The most general question the book addresses is probably, how can one collect elements without setting the world on fire? [If that doesn’t make sense, I’d recommend Randall Munroe’s book “What If?” Munroe tells us what would happen if one tried to make a wall out of one square foot containers of each of the elements (in the form of the Periodic Table)? You’ll note that I said “tried to make” and not “made,” and that should tell you something.] Gray is an element collector, and the many photographs for each element show examples of the forms (including manufactured products) in which a given element can be acquired. You’ll also find out where the gaps will remain in your collection of pure elements. [On a related note, you’ll learn which elements are radioactive.] You also may be interested to hear what element sample the FBI confiscated from the author’s collection [hint: it wasn’t Uranium or Plutonium.]
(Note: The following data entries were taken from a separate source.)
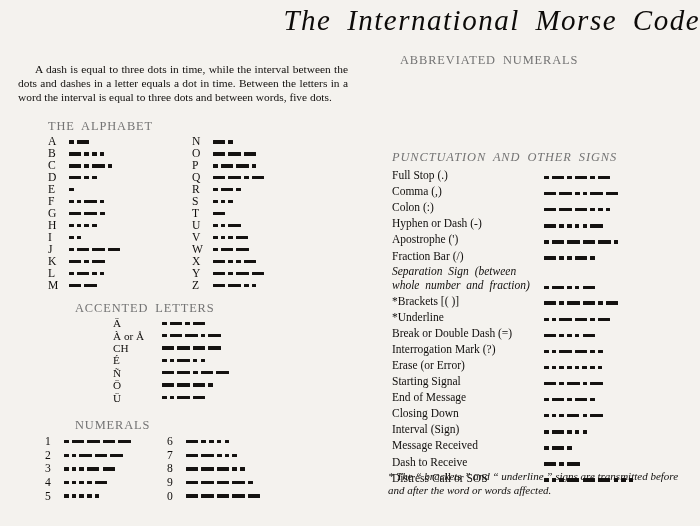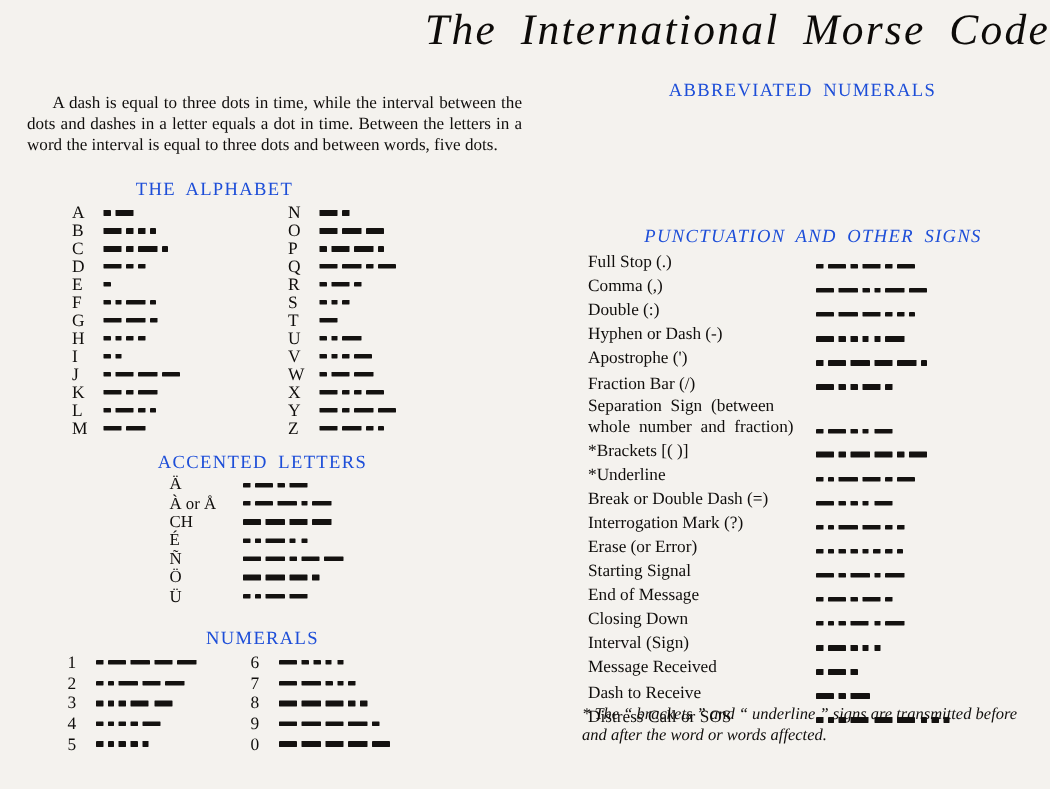"ABBREVIATED NUMERALS" .sec-head { color: #1d4ed8 -> #737373; text-align: center -> left }
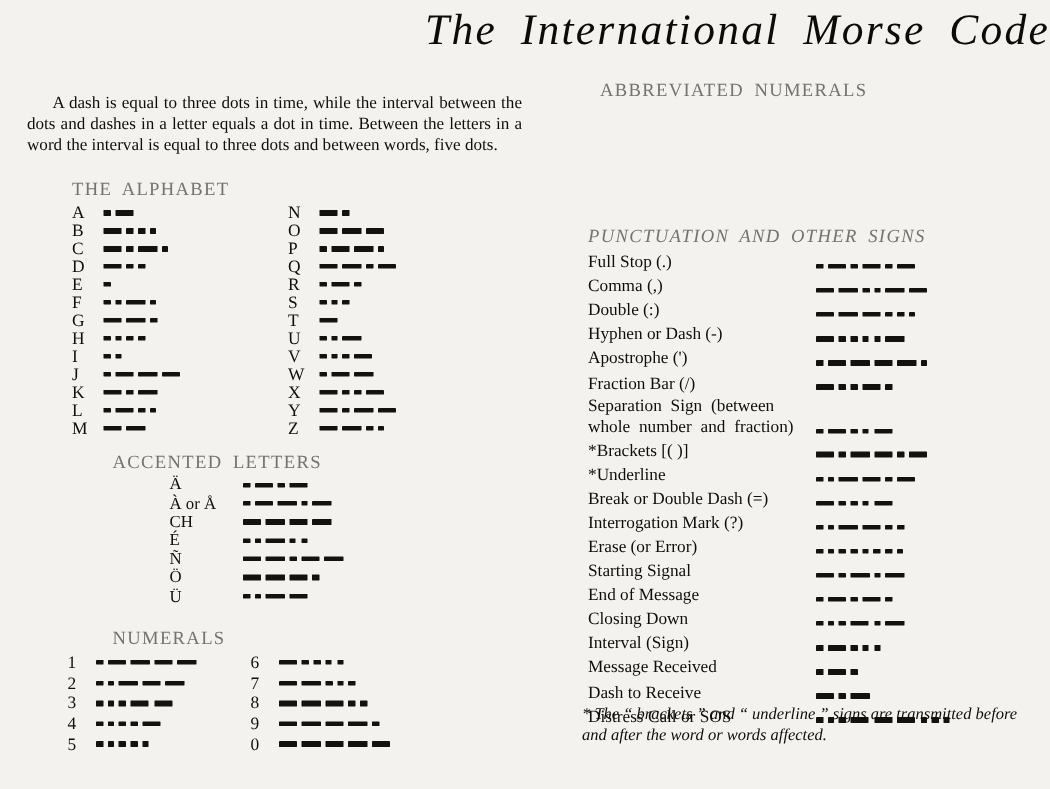"Double (:)" span { text: Double -> Colon }
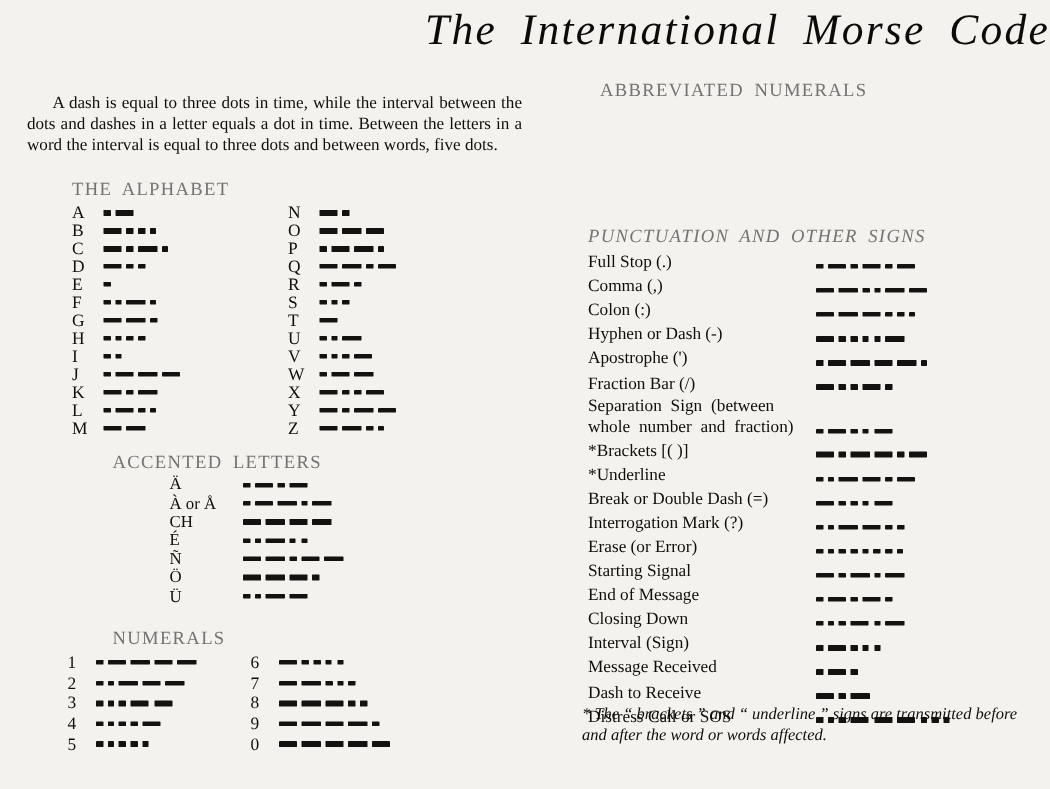"Separation Sign (between" .prow.tall { font-style: none -> italic }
The organization of the book is straight forward. There’s front matter that gives one a rudimentary primer on chemistry and the periodic table in order to refresh the knowledge that has fallen out of your brain since high school or college. But the bulk of the book consists of one short chapter for each element. The chapters each have a cover page containing a photo and some technical information about the element that will only be of interest to the very nerdiest of nerds. Then there’s a page or so of text, which gives some interesting factoids about the element and how it’s used. Finally, there’s a collection of photos of the element and some products that contain it—with one notable exception.
I enjoyed this book. It’s a quick read, but provides a lot of interesting information. And the author’s sense of humor shines here and there.
I read this book on a Kindle Touch. I mention this because true element groupies may find this less than ideal because of the lack of color. However, for me it was fine. Furthermore, the e-book formatting was good. Sometimes books with a lot of graphics don’t work out so well, but in this case it was not a problem.
I’d recommend this book for anyone interested in science, though if you know a lot about chemistry you may find it a bit remedial.